The Dow Jones Industrials closed at a new high last Tuesday, running over 14,250. This performance is being touted as having put the vicissitudes of the Panic of 2008 behind us.
Certainly, the stock market has been good for investors like me, which I hinted at a while ago. And guys like Chief Investment Officer Jack Ablin, of BMO Private Bank, which manages about $66 billion think so, too.
It really does represent an achievement that we have climbed out of this crater.
There is a dangerous misapprehension in this, though. In fact, the damage done by the Panic remain with us in our failed recovery:
- unemployment remains near 8%, and higher than when President Barack Obama took office
- total lack of employment, in which term I include underemployed and those who’ve given up, remains near 14%
- our labor force participation rate 63.8% which is down from 65.8% in Dec 2008
- 12 million Americans remain without jobs, an historic high for “recoveries” as old as this one
- 4.7 million Americans remain long-term unemployed; this is 38% of our total unemployed
- nearly 48 million Americans are on food stamps today, a 70% increase over the roughly 28 million of us in Dec 2008
- Americans below the poverty level number 46 million, or 15% of us, as of 2011, compared with 13%, or 39.5 million, at the end of the pre-Obama years
- $6 trillion have been added to our national debt
And so on.
The failed recovery, the damage from the Panic, the real economy of real Americans are all still with us. Pay no attention to the market behind the curtain.

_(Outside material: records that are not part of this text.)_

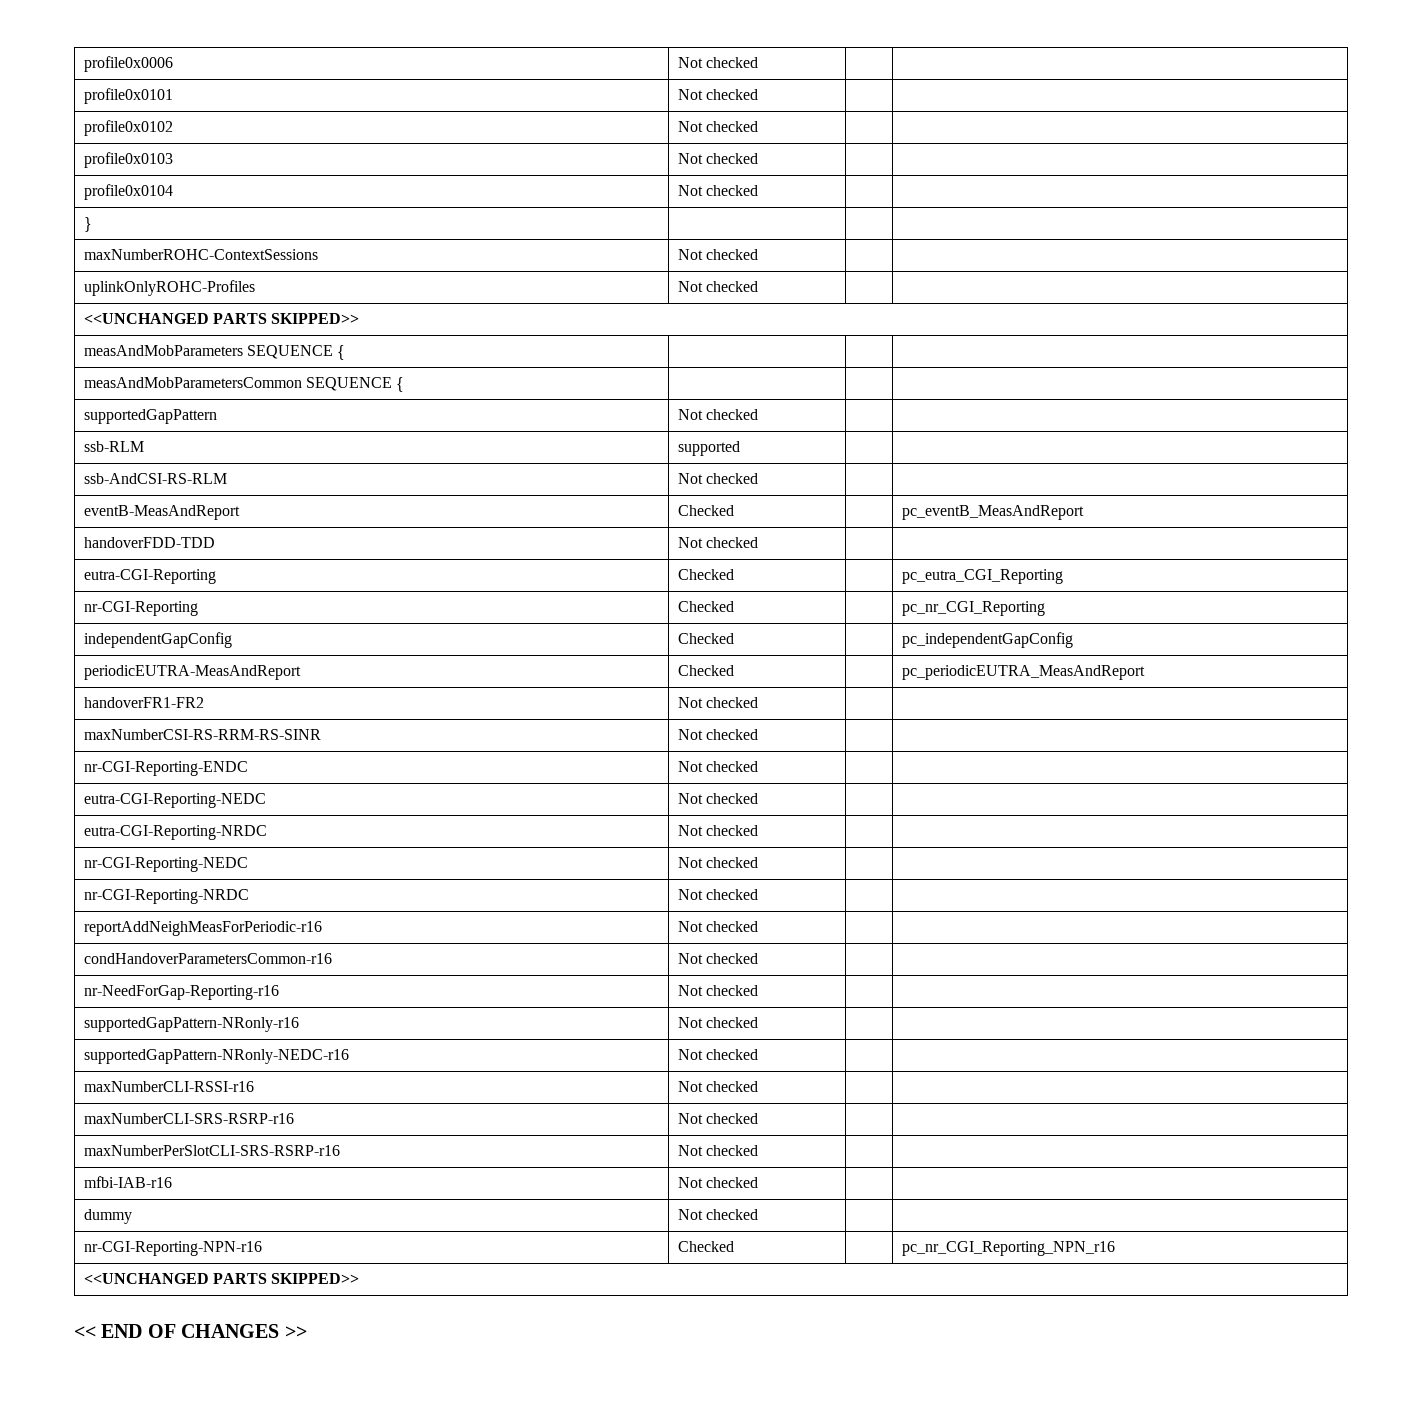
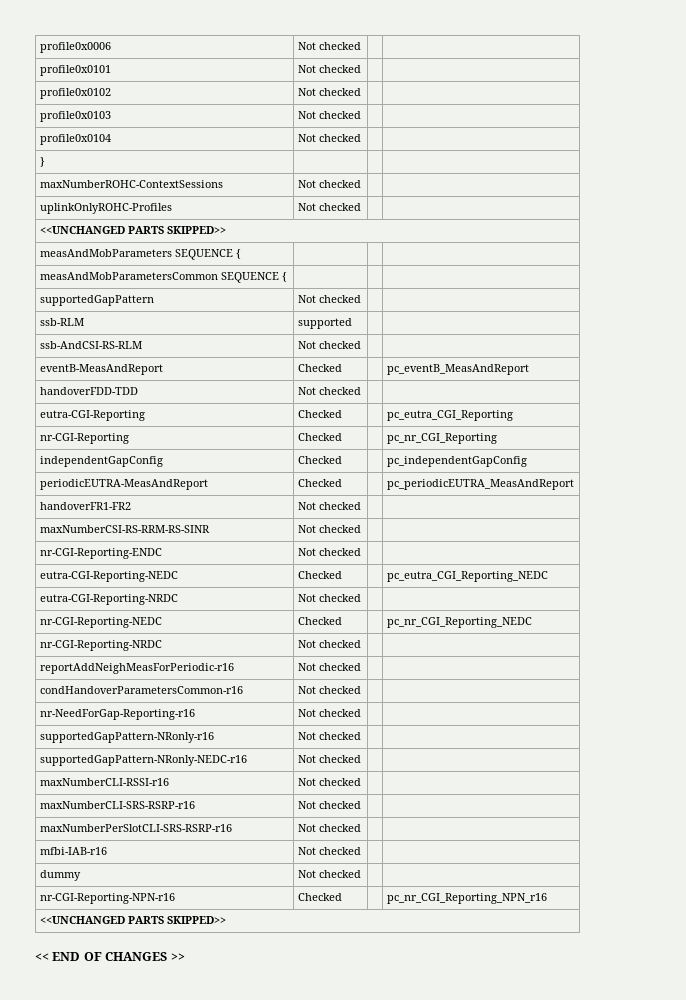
- eutra-CGI-Reporting-NEDC | Not checked | |
+ eutra-CGI-Reporting-NEDC | Checked | | pc_eutra_CGI_Reporting_NEDC
- nr-CGI-Reporting-NEDC | Not checked | |
+ nr-CGI-Reporting-NEDC | Checked | | pc_nr_CGI_Reporting_NEDC

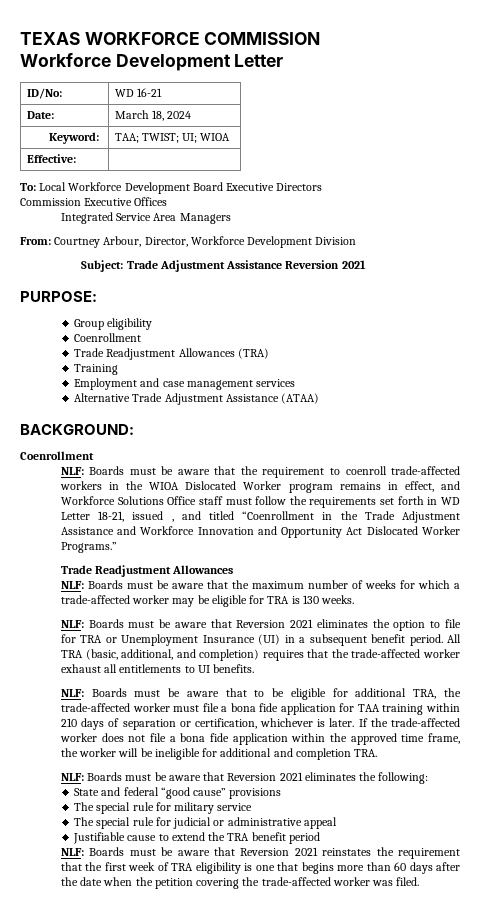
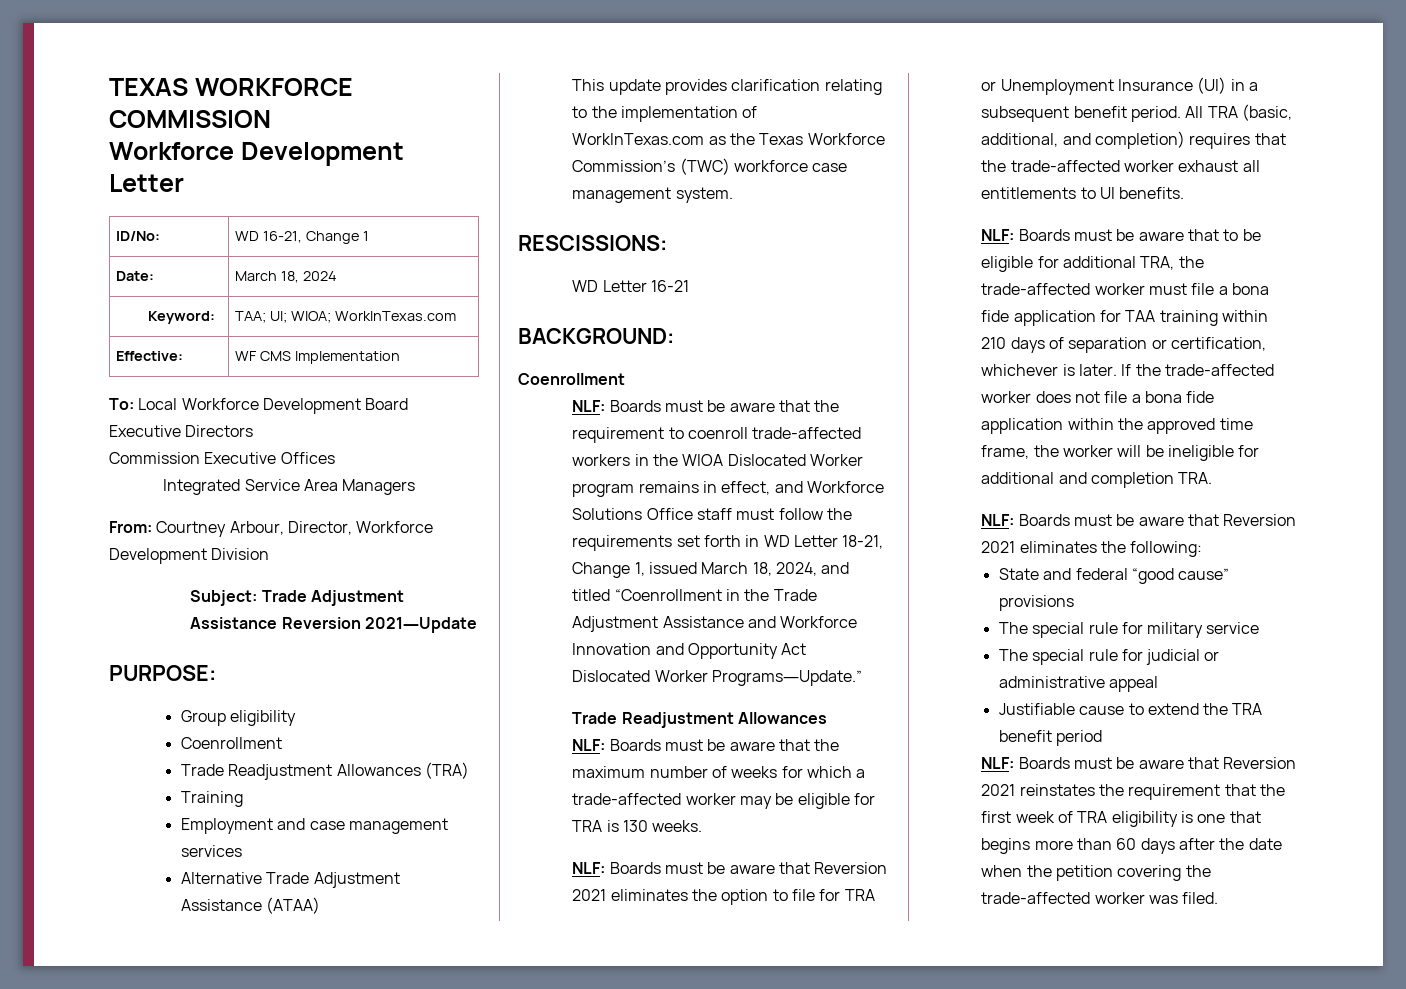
- ID/No: | WD 16-21
+ ID/No: | WD 16-21, Change 1
- Keyword: | TAA; TWIST; UI; WIOA
- Effective: |
+ Keyword: | TAA; UI; WIOA; WorkInTexas.com
+ Effective: | WF CMS Implementation
- Subject: Trade Adjustment Assistance Reversion 2021
+ Subject: Trade Adjustment Assistance Reversion 2021―Update
+ This update provides clarification relating to the implementation of WorkInTexas.com as the Texas Workforce Commission’s (TWC) workforce case management system.
+ RESCISSIONS:
+ WD Letter 16-21
- NLF: Boards must be aware that the requirement to coenroll trade-affected workers in the WIOA Dislocated Worker program remains in effect, and Workforce Solutions Office staff must follow the requirements set forth in WD Letter 18-21, issued , and titled “Coenrollment in the Trade Adjustment Assistance and Workforce Innovation and Opportunity Act Dislocated Worker Programs.”
+ NLF: Boards must be aware that the requirement to coenroll trade-affected workers in the WIOA Dislocated Worker program remains in effect, and Workforce Solutions Office staff must follow the requirements set forth in WD Letter 18-21, Change 1, issued March 18, 2024, and titled “Coenrollment in the Trade Adjustment Assistance and Workforce Innovation and Opportunity Act Dislocated Worker Programs―Update.”

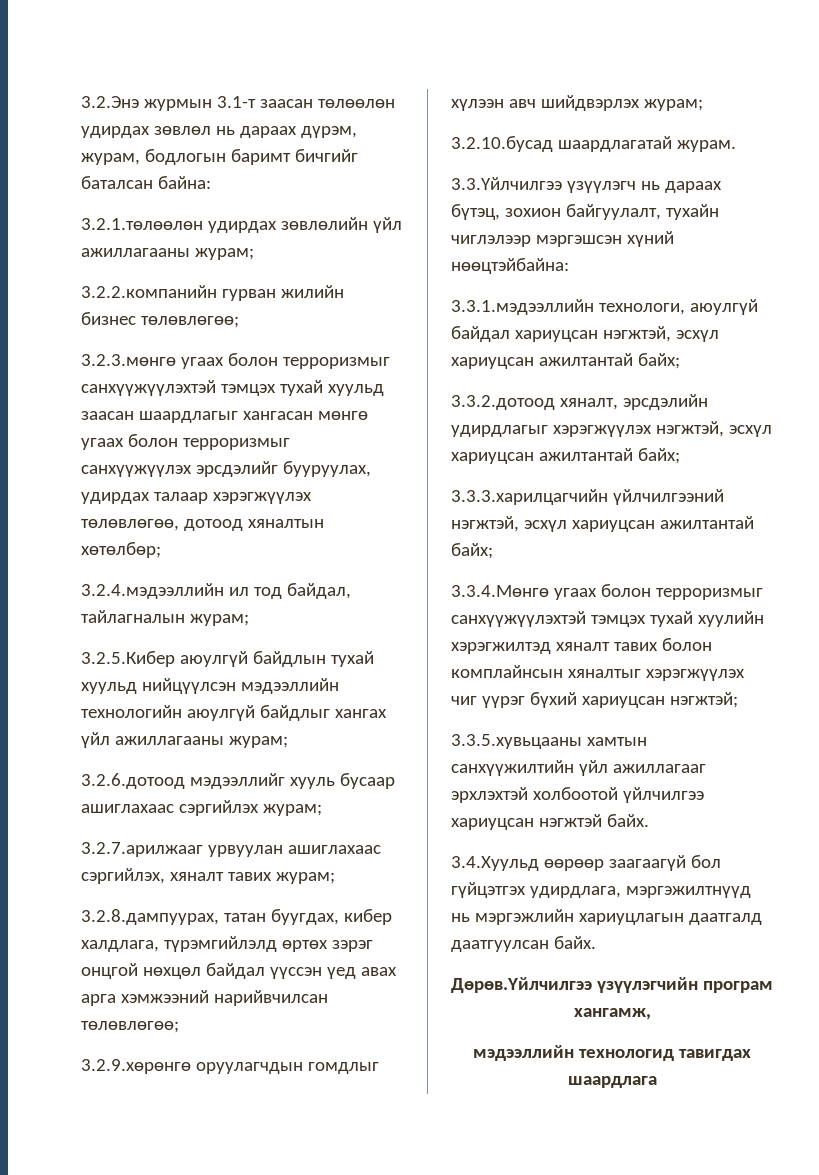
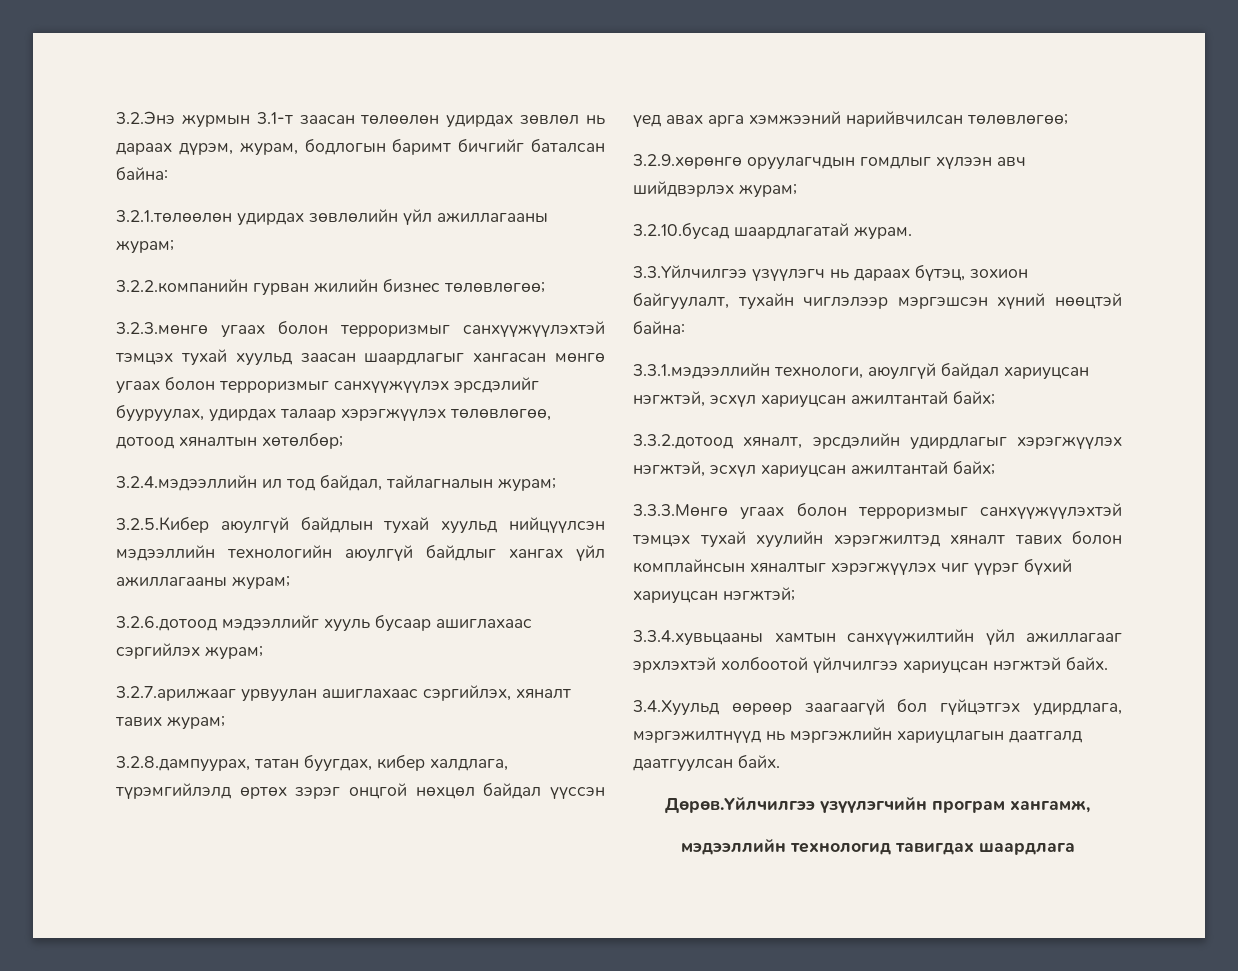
- 3.3.Үйлчилгээ үзүүлэгч нь дараах бүтэц, зохион байгуулалт, тухайн чиглэлээр мэргэшсэн хүний нөөцтэйбайна:
+ 3.3.Үйлчилгээ үзүүлэгч нь дараах бүтэц, зохион байгуулалт, тухайн чиглэлээр мэргэшсэн хүний нөөцтэй байна:
- 3.3.3.харилцагчийн үйлчилгээний нэгжтэй, эсхүл хариуцсан ажилтантай байх;
- 3.3.4.Мөнгө угаах болон терроризмыг санхүүжүүлэхтэй тэмцэх тухай хуулийн хэрэгжилтэд хяналт тавих болон комплайнсын хяналтыг хэрэгжүүлэх чиг үүрэг бүхий хариуцсан нэгжтэй;
+ 3.3.3.Мөнгө угаах болон терроризмыг санхүүжүүлэхтэй тэмцэх тухай хуулийн хэрэгжилтэд хяналт тавих болон комплайнсын хяналтыг хэрэгжүүлэх чиг үүрэг бүхий хариуцсан нэгжтэй;
- 3.3.5.хувьцааны хамтын санхүүжилтийн үйл ажиллагааг эрхлэхтэй холбоотой үйлчилгээ хариуцсан нэгжтэй байх.
+ 3.3.4.хувьцааны хамтын санхүүжилтийн үйл ажиллагааг эрхлэхтэй холбоотой үйлчилгээ хариуцсан нэгжтэй байх.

Update: Today’s jobless report has the unemployment rate falling to 7.7%, the lowest in nearly five years. Looking behind this number, though, the labor force participation rate, which governs the denominator in the unemployment rate calculation, fell to 63.5%. This represents a loss of 130,000 Americans from that participation rate. The fall in the unemployment rate seems a smaller drop when put in context.